In 2000, rival Smith & Wesson promised to make all of its new guns available with
high-tech safety features. The initiative, sparked by a request from the Clinton
administration, was dropped after gun rights activists boycotted the company, nearly
driving it out of business.
Detached from the politics of gun control in the United States, Dietel poured his
fortune into building the iP1.
"The only reason we're here today is because our founder has his own money — no one
could fire him," said Belinda Padilla, chief executive of Beverly Hills-based Armatix
USA Inc.
Dietel drew on the expertise of his other company, SimonsVoss Technologies, when
he launched Armatix. And he poached engineer Ernst Mauch from Germany's leading
arms manufacturer to design the gun.
The .22-caliber iP1 fires only when it is within 15 inches of a synchronized wristband.

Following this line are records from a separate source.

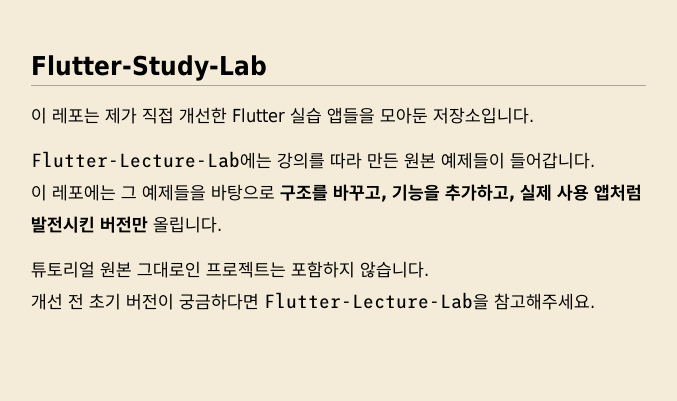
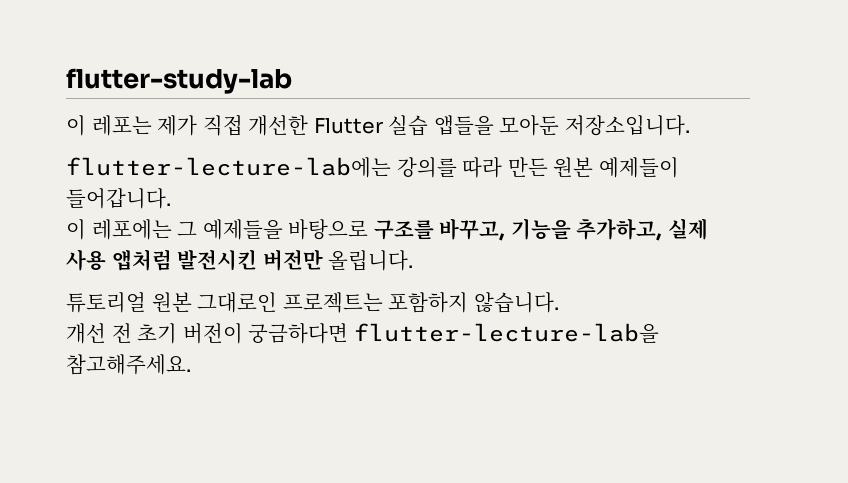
- Flutter-Study-Lab
+ flutter-study-lab
- Flutter-Lecture-Lab에는 강의를 따라 만든 원본 예제들이 들어갑니다.
+ flutter-lecture-lab에는 강의를 따라 만든 원본 예제들이 들어갑니다.
- 개선 전 초기 버전이 궁금하다면 Flutter-Lecture-Lab을 참고해주세요.
+ 개선 전 초기 버전이 궁금하다면 flutter-lecture-lab을 참고해주세요.

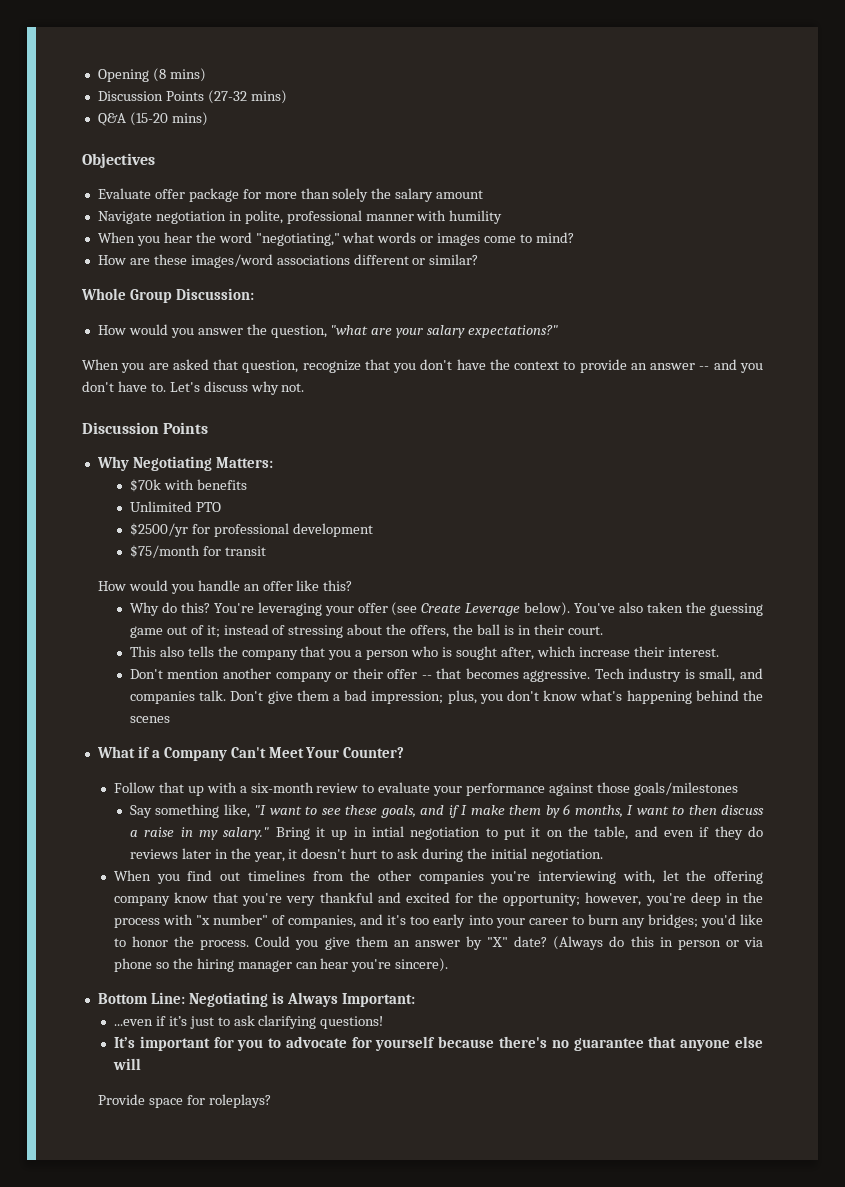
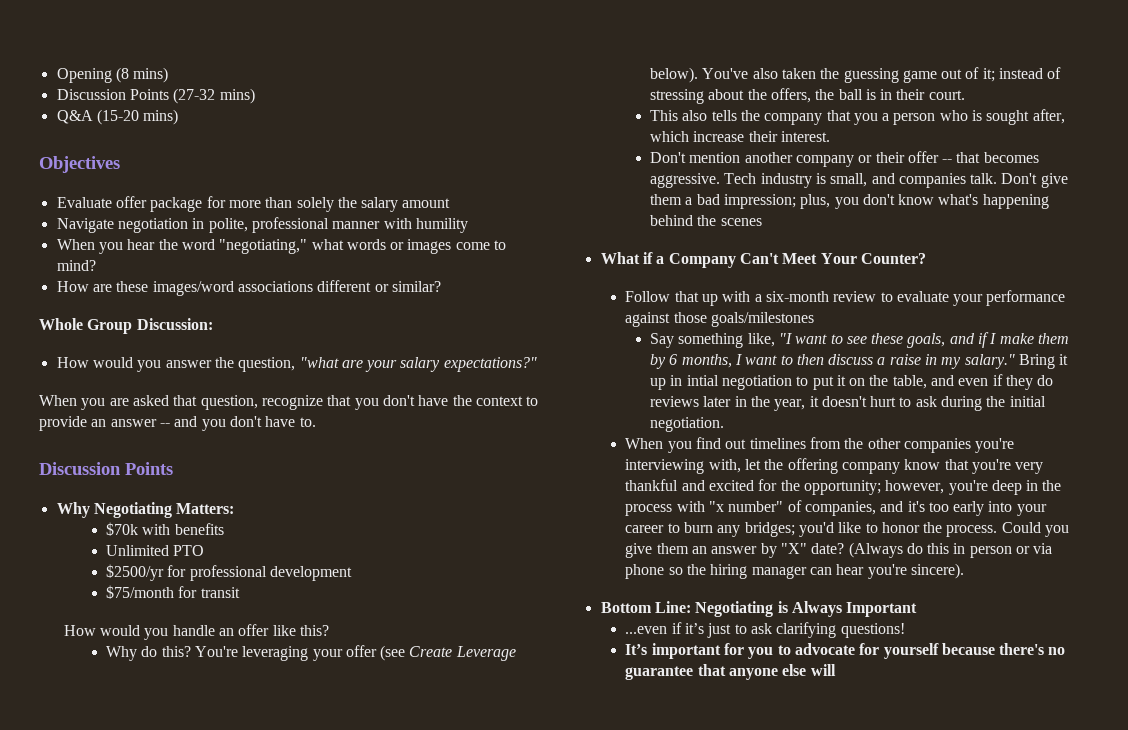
- Let's discuss why not.
- Bottom Line: Negotiating is Always Important:
+ Bottom Line: Negotiating is Always Important
- Provide space for roleplays?

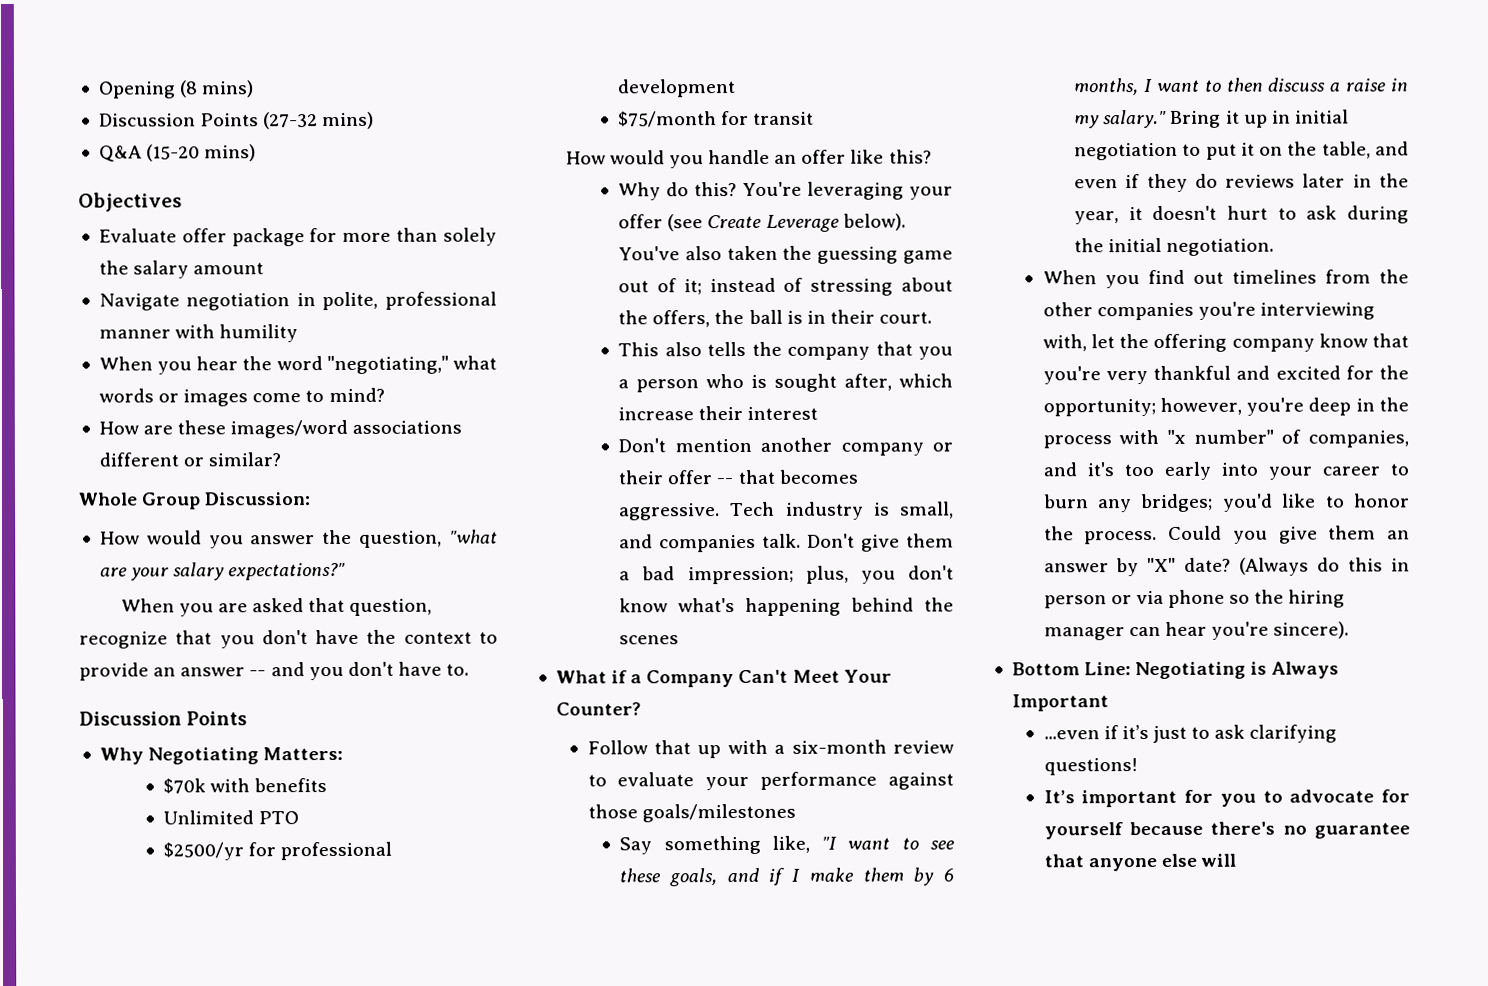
- This also tells the company that you a person who is sought after, which increase their interest.
+ This also tells the company that you a person who is sought after, which increase their interest
- Bring it up in intial negotiation to put it on the table, and even if they do reviews later in the year, it doesn't hurt to ask during the initial negotiation.
+ Bring it up in initial negotiation to put it on the table, and even if they do reviews later in the year, it doesn't hurt to ask during the initial negotiation.

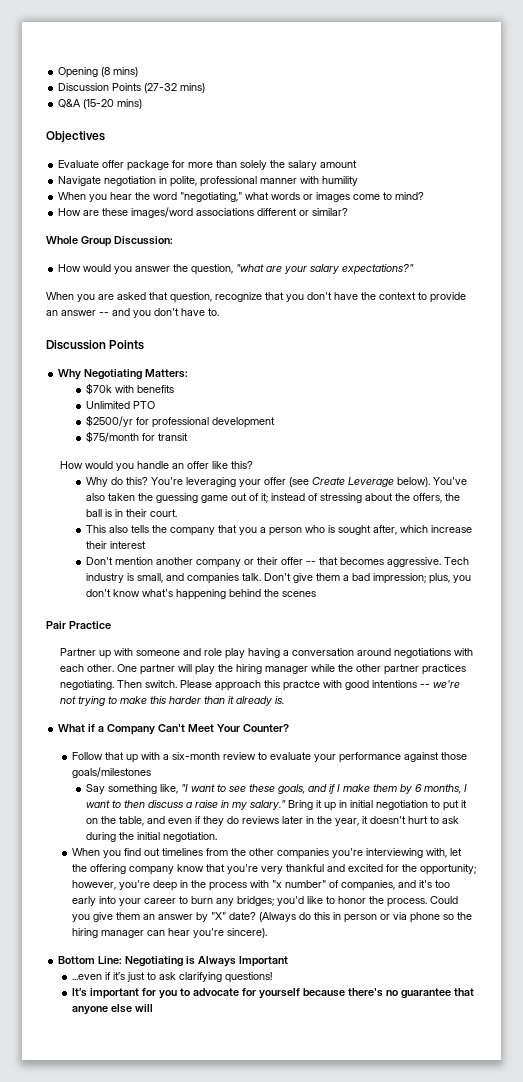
+ Pair Practice
+ Partner up with someone and role play having a conversation around negotiations with each other. One partner will play the hiring manager while the other partner practices negotiating. Then switch. Please approach this practce with good intentions -- we're not trying to make this harder than it already is.

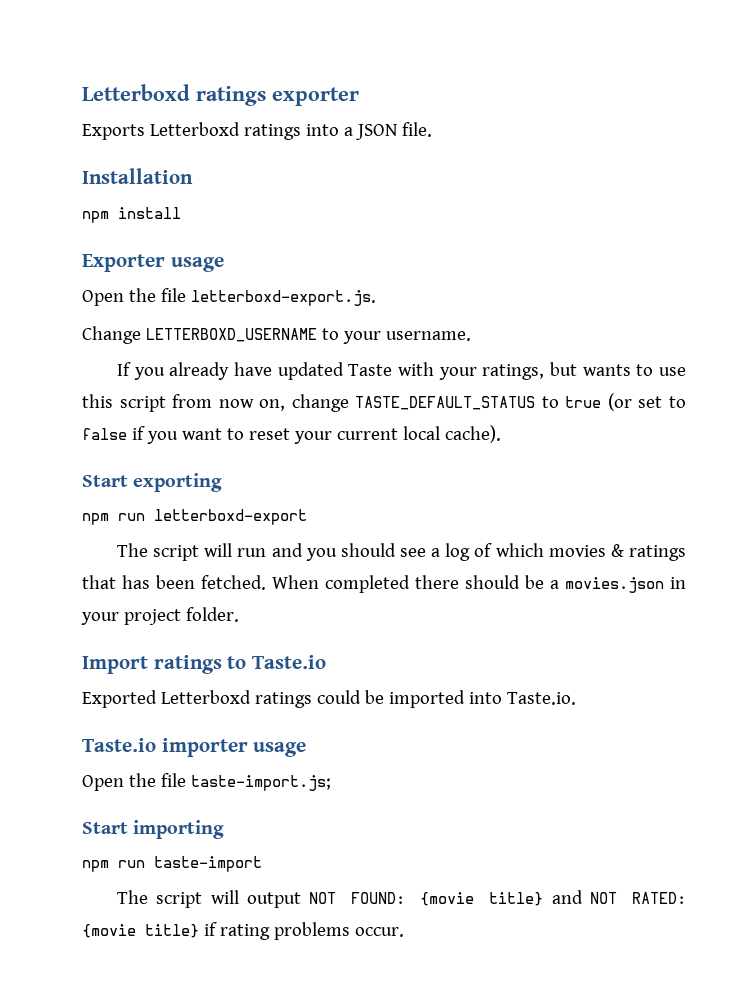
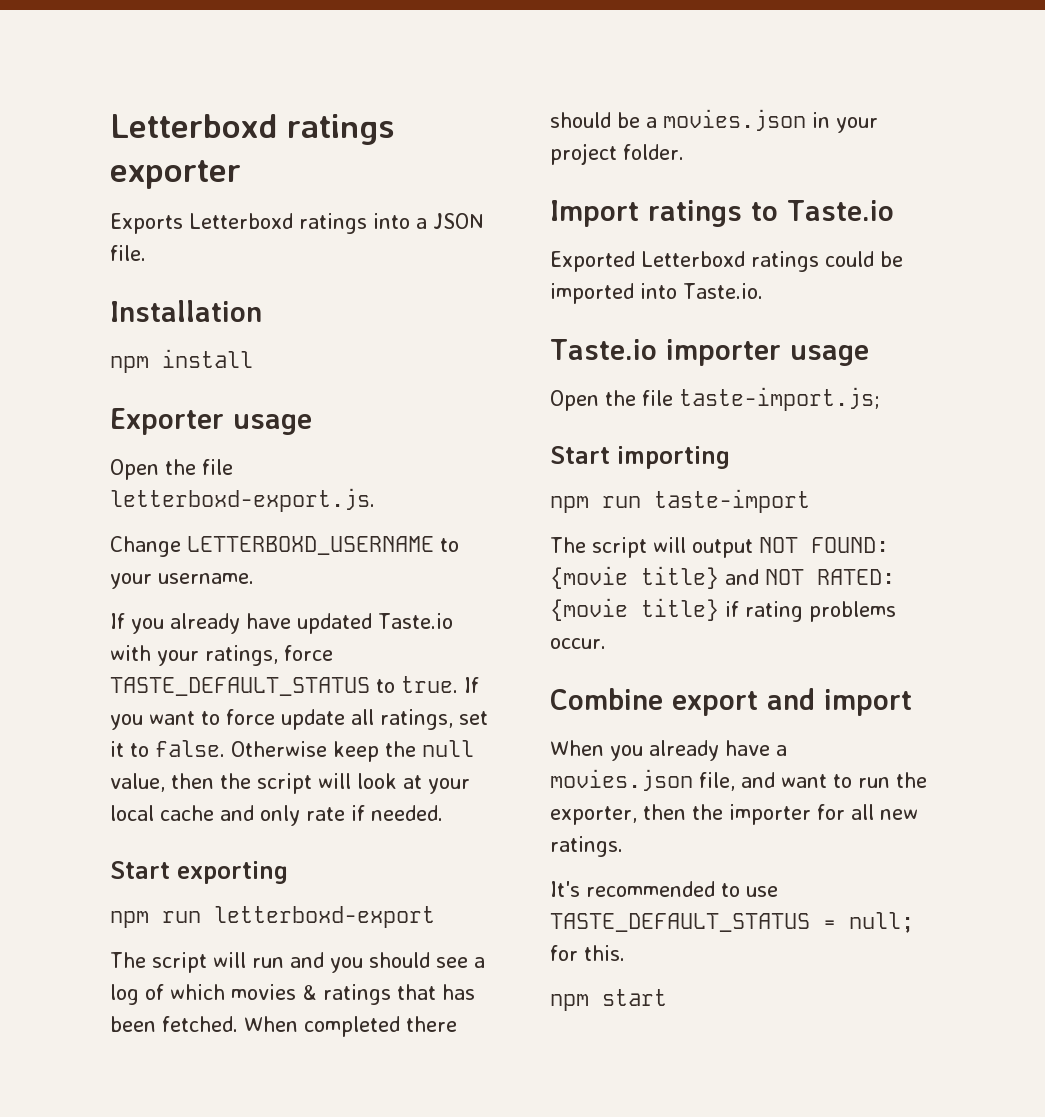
- If you already have updated Taste with your ratings, but wants to use this script from now on, change TASTE_DEFAULT_STATUS to true (or set to false if you want to reset your current local cache).
+ If you already have updated Taste.io with your ratings, force TASTE_DEFAULT_STATUS to true. If you want to force update all ratings, set it to false. Otherwise keep the null value, then the script will look at your local cache and only rate if needed.
+ Combine export and import
+ When you already have a movies.json file, and want to run the exporter, then the importer for all new ratings.
+ It's recommended to use TASTE_DEFAULT_STATUS = null; for this.
+ npm start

A light on the butt of the weapon glows green when activated or red when it is too far
from the wristband.
The $1,800 iP1 hit the U.S. market last year, landing in a political storm that had been
brewing for more than a decade.
It began in 2002, when a New Jersey state senator sponsored a law to spur
development of safer weapons and boost the fortunes of researchers at the New Jersey
Institute of Technology.
The law required that 30 months after a viable smart weapon came to market, all new
guns sold in the state had to be equipped with mechanisms to limit unauthorized use.
At the time, engineers at the university predicted their invention — a sensor that could
identify a person's unique pattern of grasping a pistol — was years, if not decades,
away from production.
The law helped attract research funding but largely faded from public consciousness
because there were no working smart guns.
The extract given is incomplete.